株式投資の場合は申告分離課税(一律20.315%)が適用されますが、仮想通貨にはこの優遇措置がありません。所得税の最高税率45%に住民税10%、復興特別所得税を加えると、最大約55%が税金として徴収されることになります。
課税対象となるタイミング
仮想通貨で課税が発生するのは以下のタイミングです:
- 売却時:仮想通貨を日本円に換金したとき
- 交換時:仮想通貨同士を交換したとき(BTCでETHを購入など)
- 商品購入時:仮想通貨で商品やサービスを購入したとき
- マイニング報酬:マイニングやステーキングで報酬を受け取ったとき
- エアドロップ:無償で仮想通貨を受け取ったとき
単に保有しているだけでは課税されません(含み益には課税なし)。
損益通算ができない点に注意
仮想通貨の最大のデメリットの一つが、損益通算の制限です。仮想通貨の損失は、給与所得や事業所得など他の所得と相殺(損益通算)することができません。また、株式のように損失を翌年以降に繰り越す「繰越控除」も認められていません。
ただし、同じ雑所得の中では相殺が可能です。例えば、ビットコインで100万円の利益が出て、イーサリアムで30万円の損失が出た場合、雑所得は70万円として申告できます。
確定申告が必要なケース
以下のいずれかに該当する場合、確定申告が必要です:
- 給与所得者:仮想通貨を含む雑所得が年間20万円超
- フリーランス・個人事業主:利益が1円でもあれば申告必要
- 無職・学生:基礎控除(48万円〜95万円)を超える所得がある場合
取得価格の計算方法
仮想通貨の利益を計算するためには、取得価格(原価)を正確に把握する必要があります。国税庁が認めている計算方法は「移動平均法」と「総平均法」の2つです。個人の場合は「総平均法」が原則ですが、届出により移動平均法も選択できます。
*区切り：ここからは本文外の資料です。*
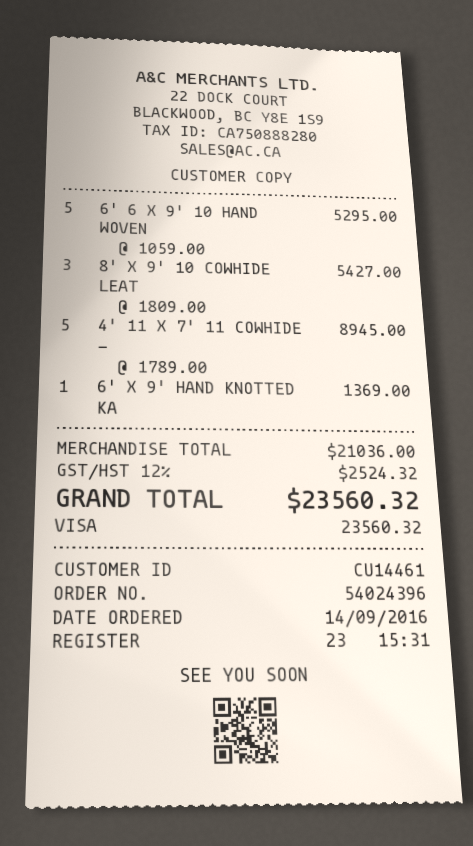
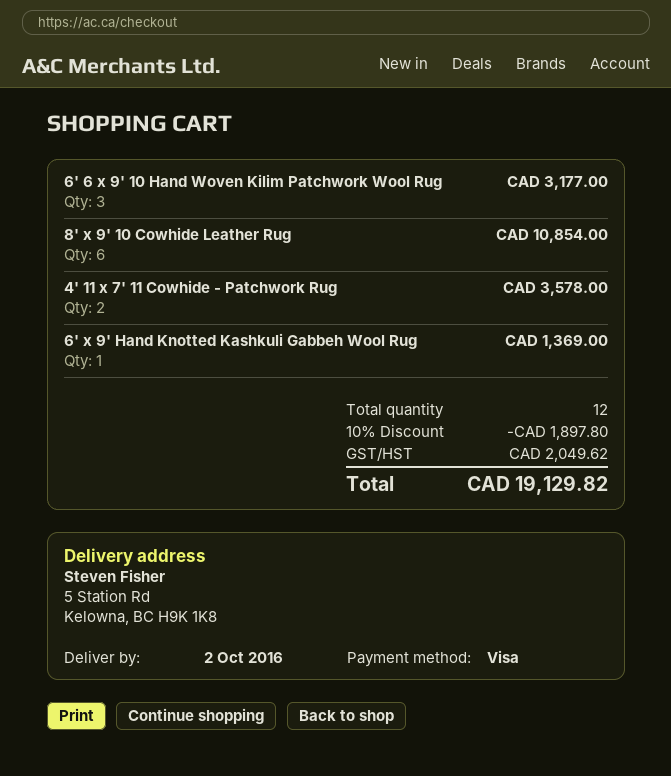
6' 6 X 9' 10 HAND WOVEN: 5 for 5295.00 -> 3 for 3177.00
8' X 9' 10 COWHIDE LEAT: 3 for 5427.00 -> 6 for 10854.00
4' 11 X 7' 11 COWHIDE -: 5 for 8945.00 -> 2 for 3578.00
discount: none -> 10% = 1897.80
tax: 2524.32 -> 2049.62
total: 23560.32 -> 19129.82

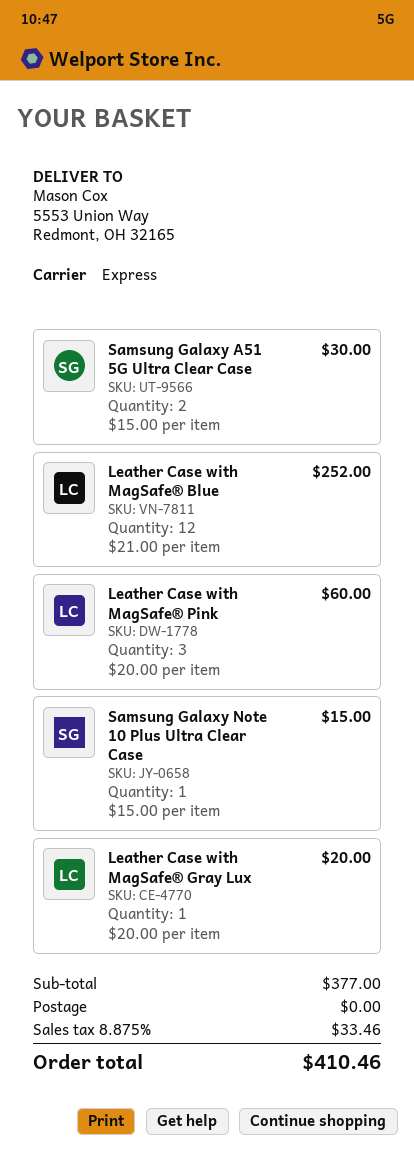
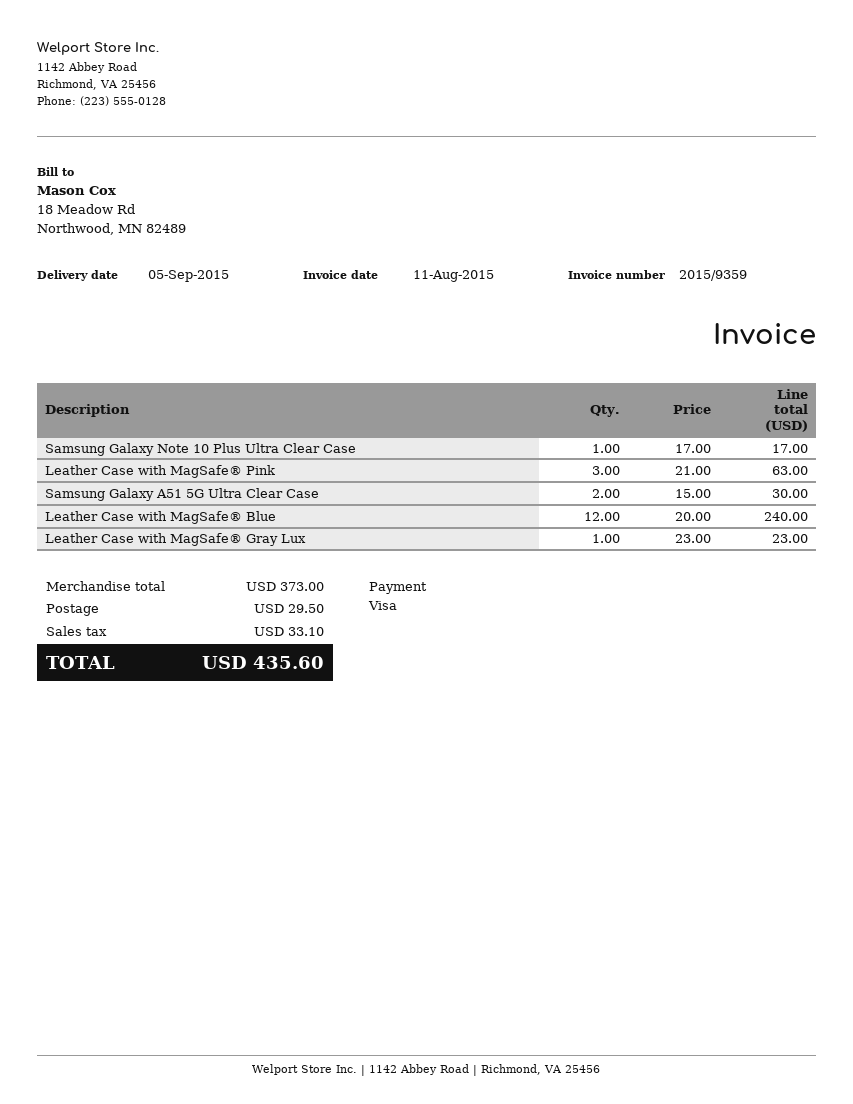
Leather Case with MagSafe® Blue: 12 x 21.00 = 252.00 -> 12 x 20.00 = 240.00
Leather Case with MagSafe® Pink: 3 x 20.00 = 60.00 -> 3 x 21.00 = 63.00
Samsung Galaxy Note 10 Plus Ultra Clear Case: 1 x 15.00 = 15.00 -> 1 x 17.00 = 17.00
Leather Case with MagSafe® Gray Lux: 1 x 20.00 = 20.00 -> 1 x 23.00 = 23.00
subtotal: 377.00 -> 373.00
shipping: 0.00 -> 29.50
tax: 33.46 -> 33.10
total: 410.46 -> 435.60

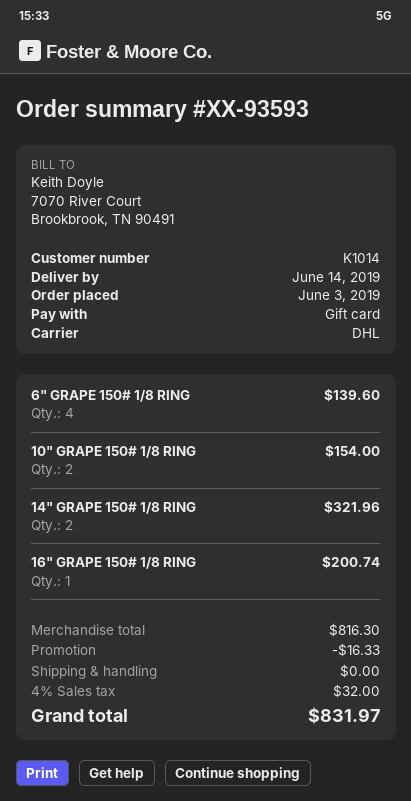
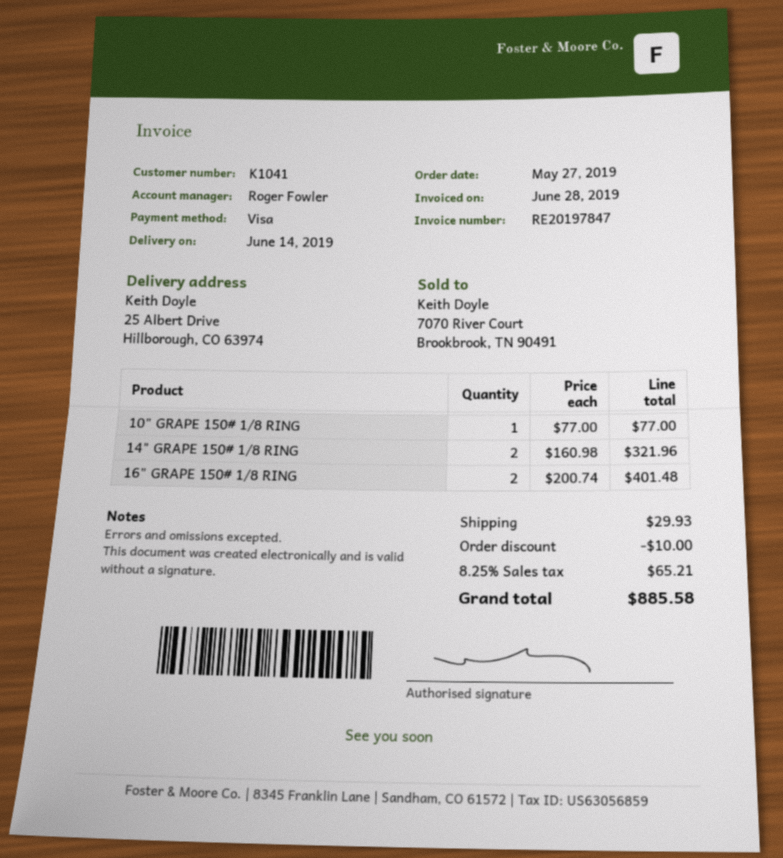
order date: 2019-06-03 -> 2019-05-27
customer number: K1014 -> K1041
payment method: gift card -> Visa
6" GRAPE 150# 1/8 RING: 4 for 139.60 -> none
10" GRAPE 150# 1/8 RING: 2 for 154.00 -> 1 for 77.00
16" GRAPE 150# 1/8 RING: 1 for 200.74 -> 2 for 401.48
discount: 16.33 -> 10.00
shipping: 0.00 -> 29.93
tax: 4% = 32.00 -> 8.25% = 65.21
total: 831.97 -> 885.58

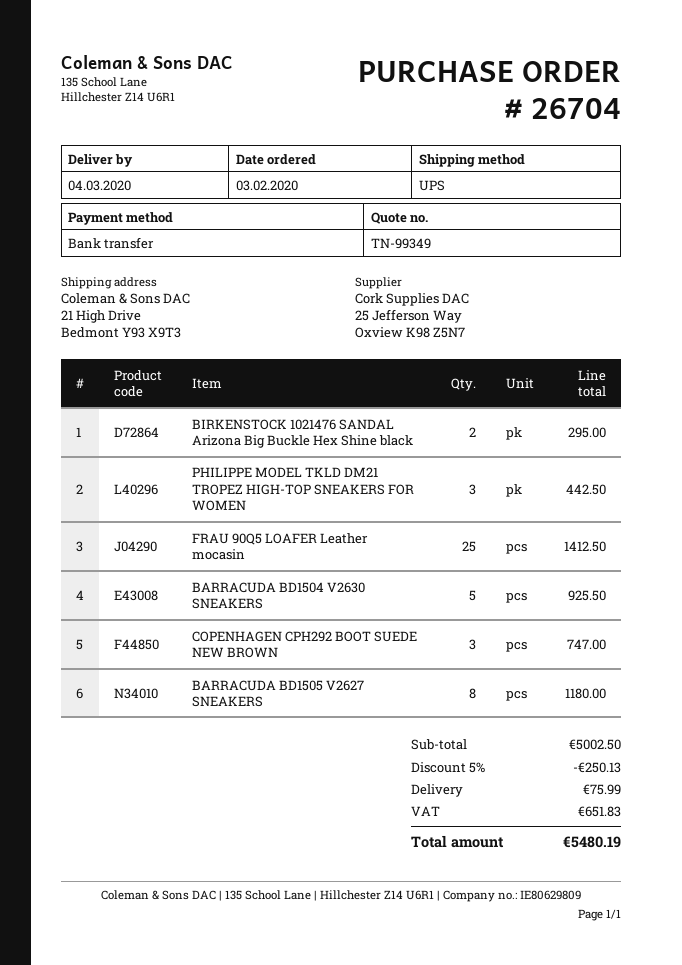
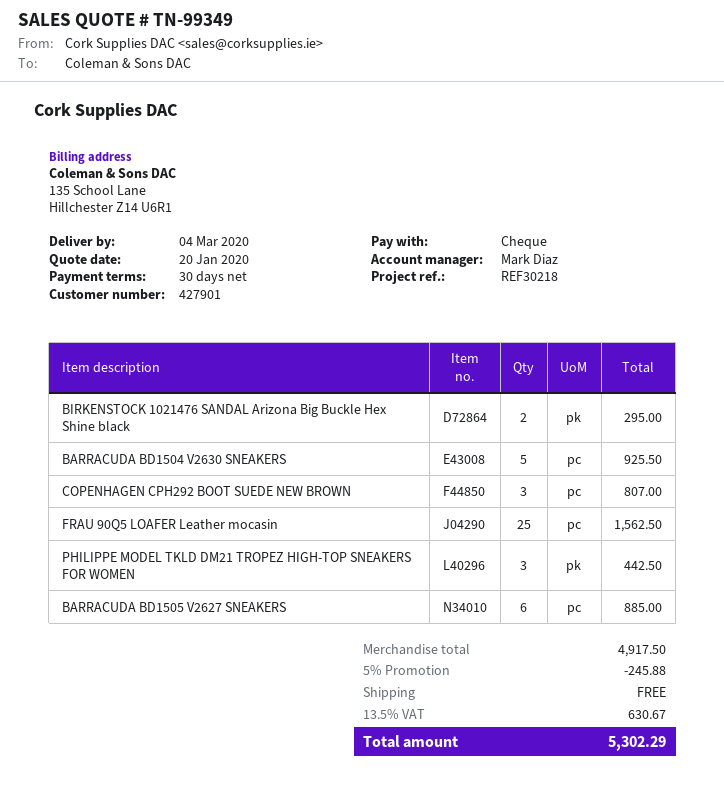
payment method: bank transfer -> cheque
FRAU 90Q5 LOAFER Leather mocasin: 25 for 1412.50 -> 25 for 1562.50
COPENHAGEN CPH292 BOOT SUEDE NEW BROWN: 3 for 747.00 -> 3 for 807.00
BARRACUDA BD1505 V2627 SNEAKERS: 8 for 1180.00 -> 6 for 885.00
subtotal: 5002.50 -> 4917.50
discount: 5% = 250.13 -> 5% = 245.88
shipping: 75.99 -> 0.00
tax: 651.83 -> 630.67
total: 5480.19 -> 5302.29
複数の取引所を利用している場合や、DeFiでの取引がある場合は計算が複雑になるため、クリプタクトやGtaxなどの損益計算ツールの利用をおすすめします。
2026年時点での制度と今後の見通し
2026年現在、暗号資産の税制改正に関する議論が続いています。業界団体からは「申告分離課税の導入」や「損失繰越控除の適用」が要望されていますが、まだ実現には至っていません。現時点では、雑所得としての総合課税が継続しています。